> Work instructions: Search the entries for the word "presented" and pull out each line that has it.

━━━ Data extract

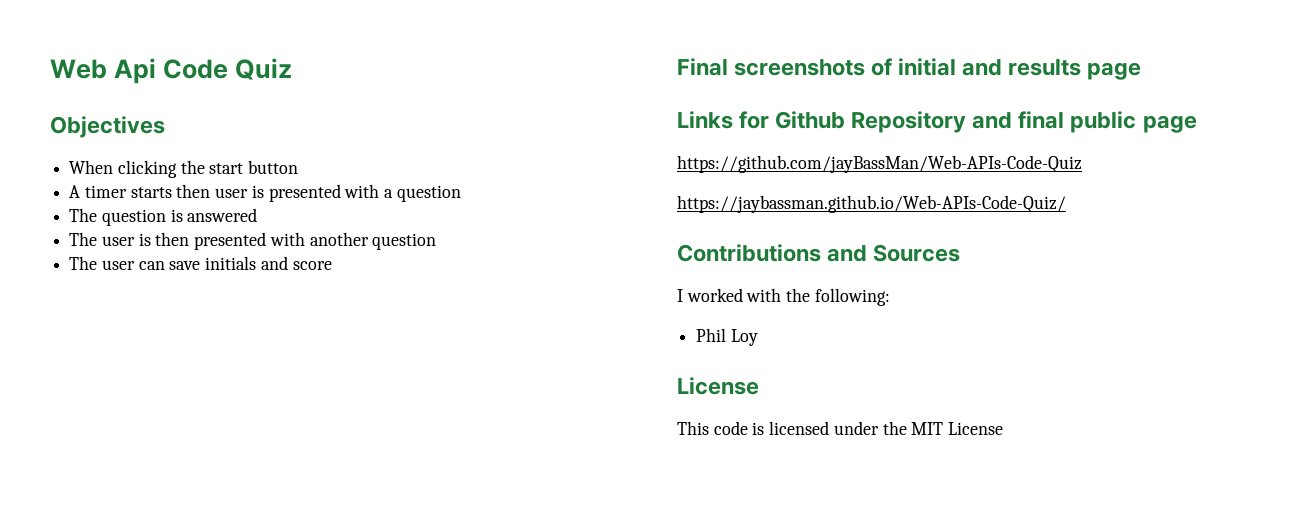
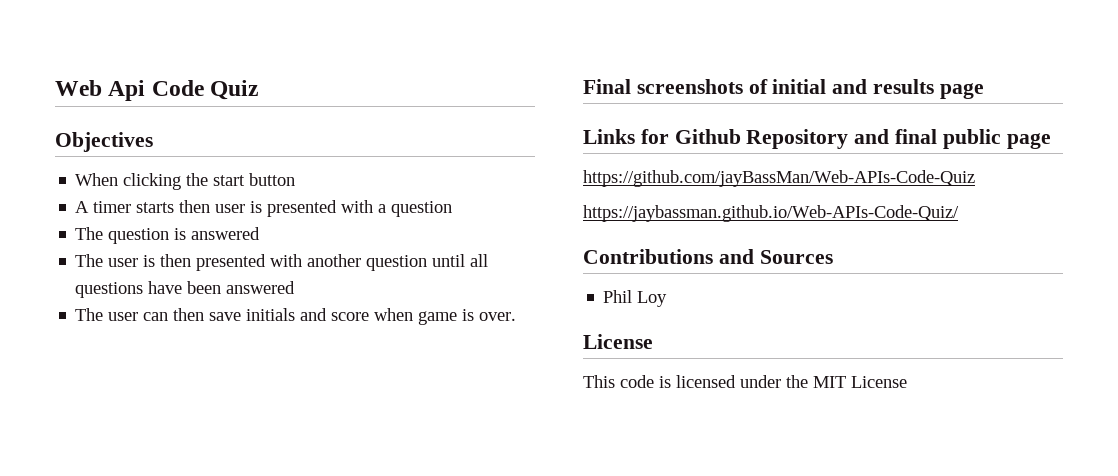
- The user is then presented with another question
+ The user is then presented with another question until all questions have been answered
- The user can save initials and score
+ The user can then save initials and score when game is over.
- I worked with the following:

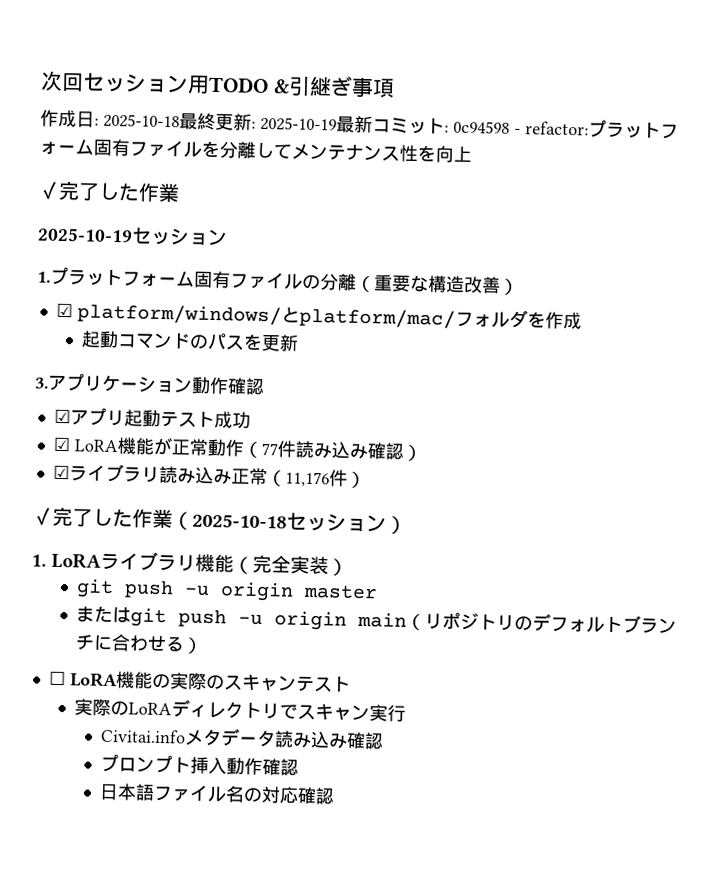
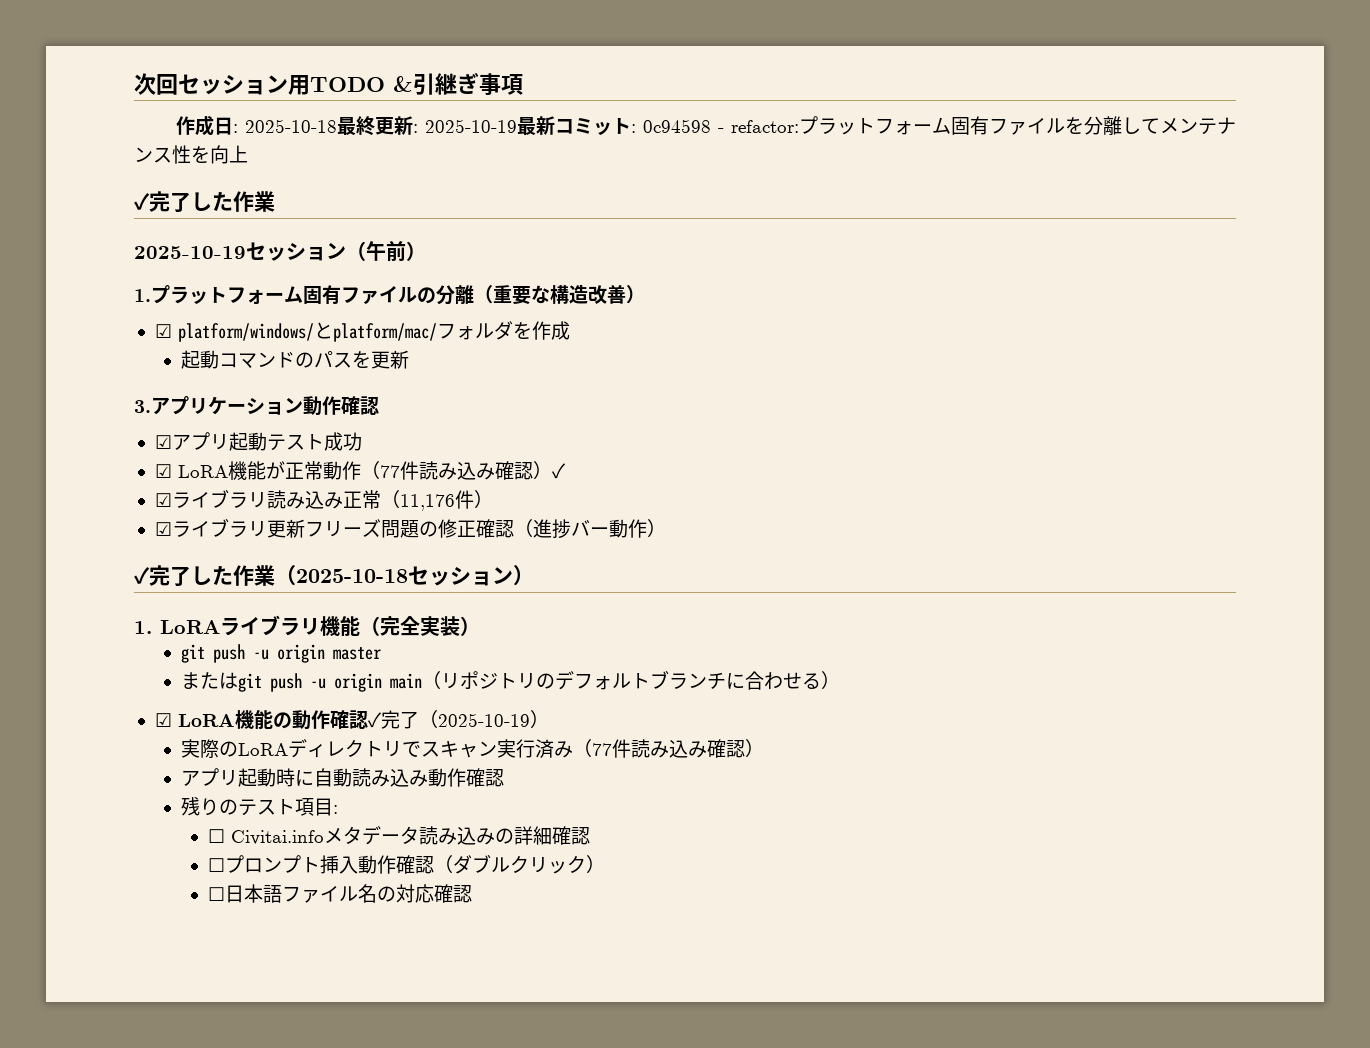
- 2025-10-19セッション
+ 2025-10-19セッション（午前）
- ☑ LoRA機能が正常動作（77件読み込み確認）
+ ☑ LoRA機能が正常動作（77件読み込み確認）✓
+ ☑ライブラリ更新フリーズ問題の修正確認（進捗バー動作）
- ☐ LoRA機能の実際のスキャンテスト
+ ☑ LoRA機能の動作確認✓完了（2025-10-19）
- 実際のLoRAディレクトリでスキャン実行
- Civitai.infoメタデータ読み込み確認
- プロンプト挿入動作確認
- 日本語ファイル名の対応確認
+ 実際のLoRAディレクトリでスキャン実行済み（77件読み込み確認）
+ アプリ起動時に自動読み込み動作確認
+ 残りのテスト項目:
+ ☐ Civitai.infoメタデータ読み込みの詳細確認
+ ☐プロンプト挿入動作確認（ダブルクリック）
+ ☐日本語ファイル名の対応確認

━━━━━━
━━━ Data extract

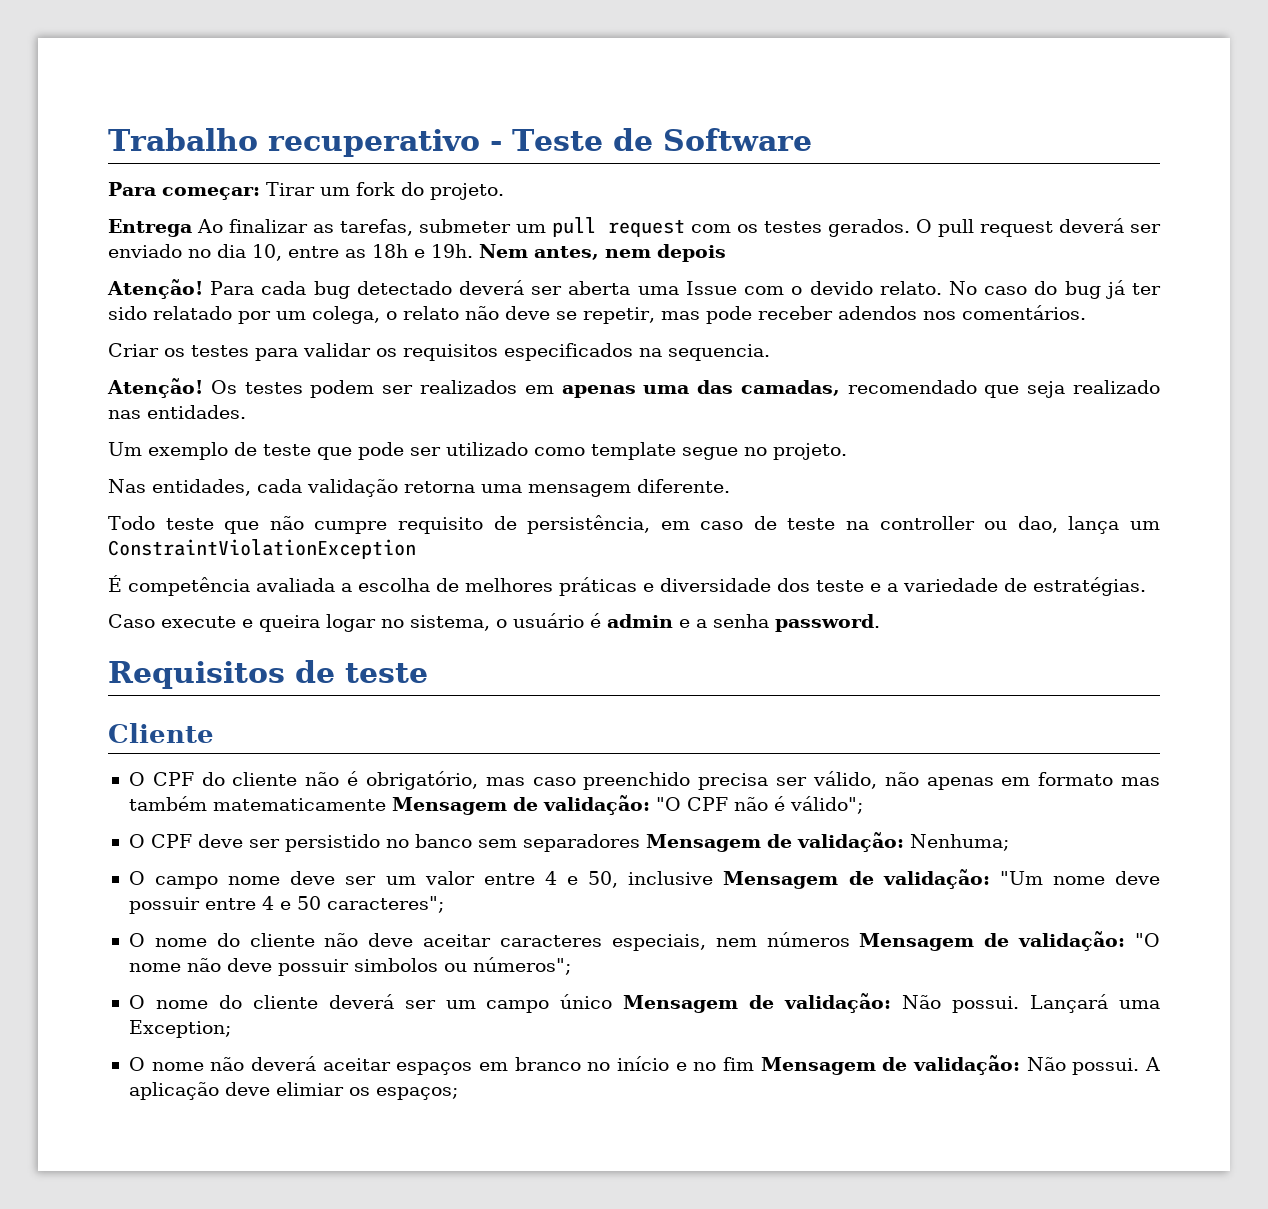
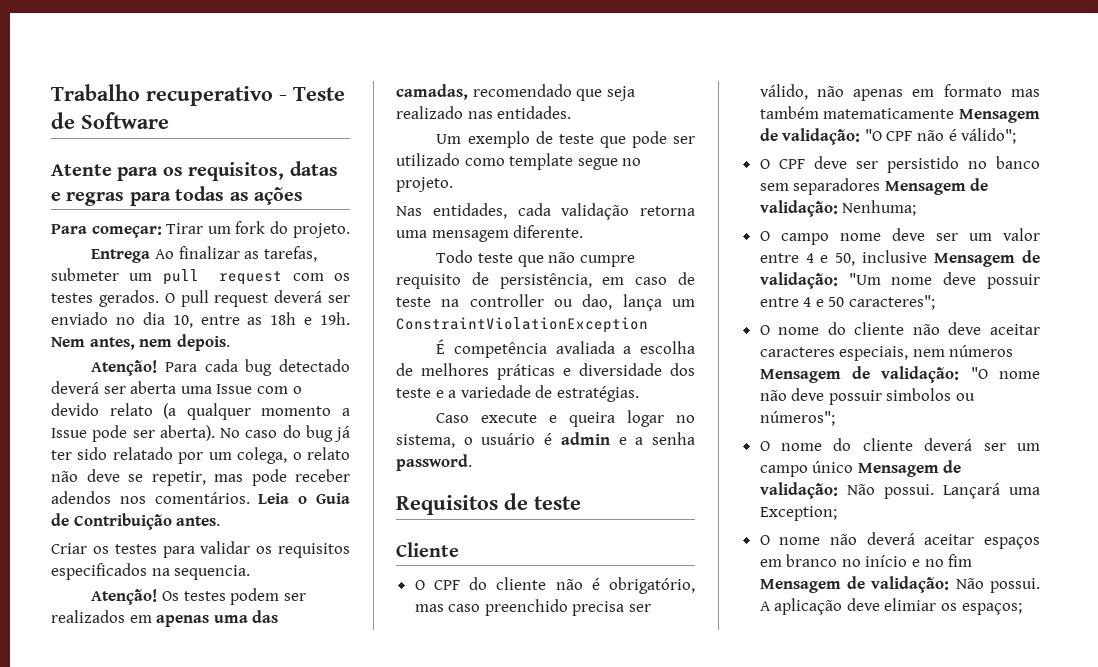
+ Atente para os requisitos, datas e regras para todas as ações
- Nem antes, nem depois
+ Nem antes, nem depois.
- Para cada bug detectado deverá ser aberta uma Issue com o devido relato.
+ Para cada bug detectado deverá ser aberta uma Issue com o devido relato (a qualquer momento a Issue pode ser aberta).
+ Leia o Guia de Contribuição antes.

━━━━━━
━━━ Data extract

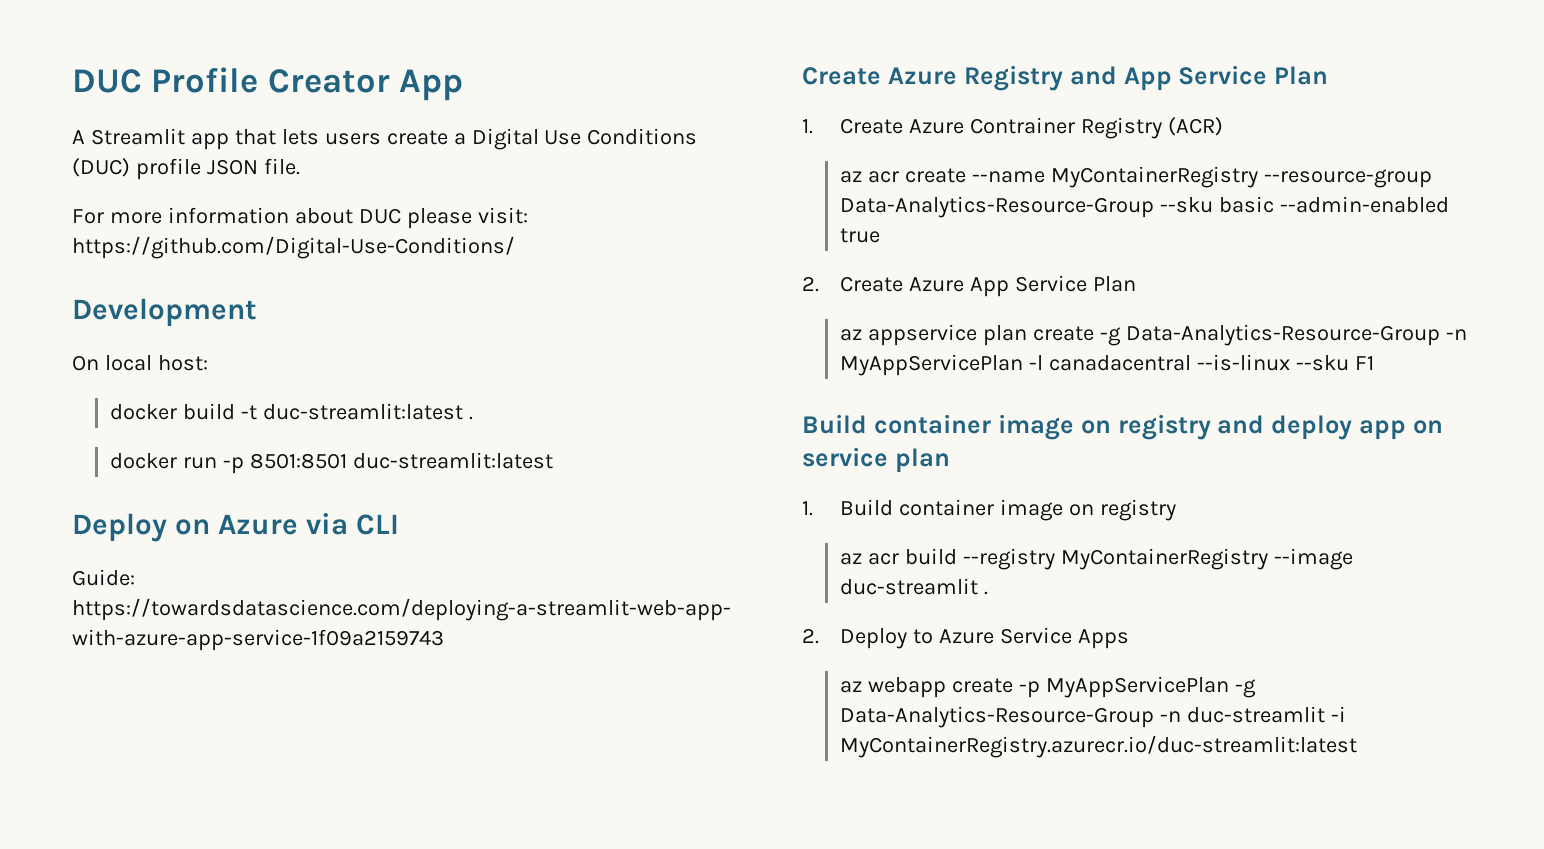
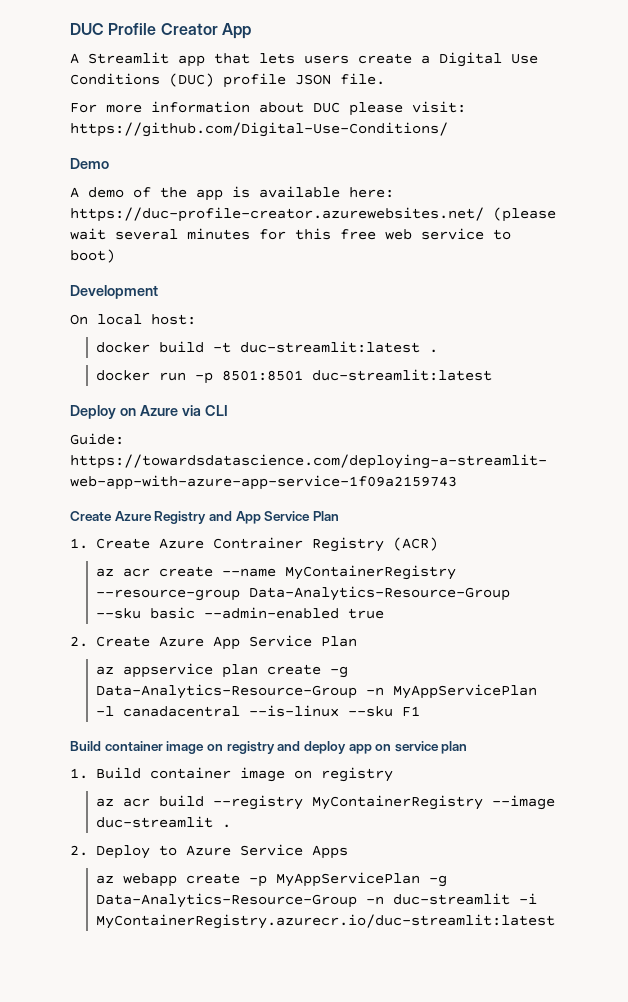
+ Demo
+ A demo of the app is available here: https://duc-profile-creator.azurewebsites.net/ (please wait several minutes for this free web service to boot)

━━━━━━

> Written solution:
- The user is then presented with another question
+ The user is then presented with another question until all questions have been answered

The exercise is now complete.